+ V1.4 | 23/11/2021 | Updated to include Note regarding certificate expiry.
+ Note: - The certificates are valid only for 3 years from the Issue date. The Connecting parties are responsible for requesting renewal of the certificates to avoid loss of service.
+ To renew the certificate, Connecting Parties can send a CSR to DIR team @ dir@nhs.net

- - - -

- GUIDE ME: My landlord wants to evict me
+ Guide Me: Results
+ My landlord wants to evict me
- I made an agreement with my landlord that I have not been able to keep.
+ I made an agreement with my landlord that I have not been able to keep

- - - -

Your assignment:
Once the line with "regarding certificate expiry." is found in the records above, print exactly that line and every line after it through the line with "team @ dir@nhs.net".

Your solution:
+ V1.4 | 23/11/2021 | Updated to include Note regarding certificate expiry.
+ Note: - The certificates are valid only for 3 years from the Issue date. The Connecting parties are responsible for requesting renewal of the certificates to avoid loss of service.
+ To renew the certificate, Connecting Parties can send a CSR to DIR team @ dir@nhs.net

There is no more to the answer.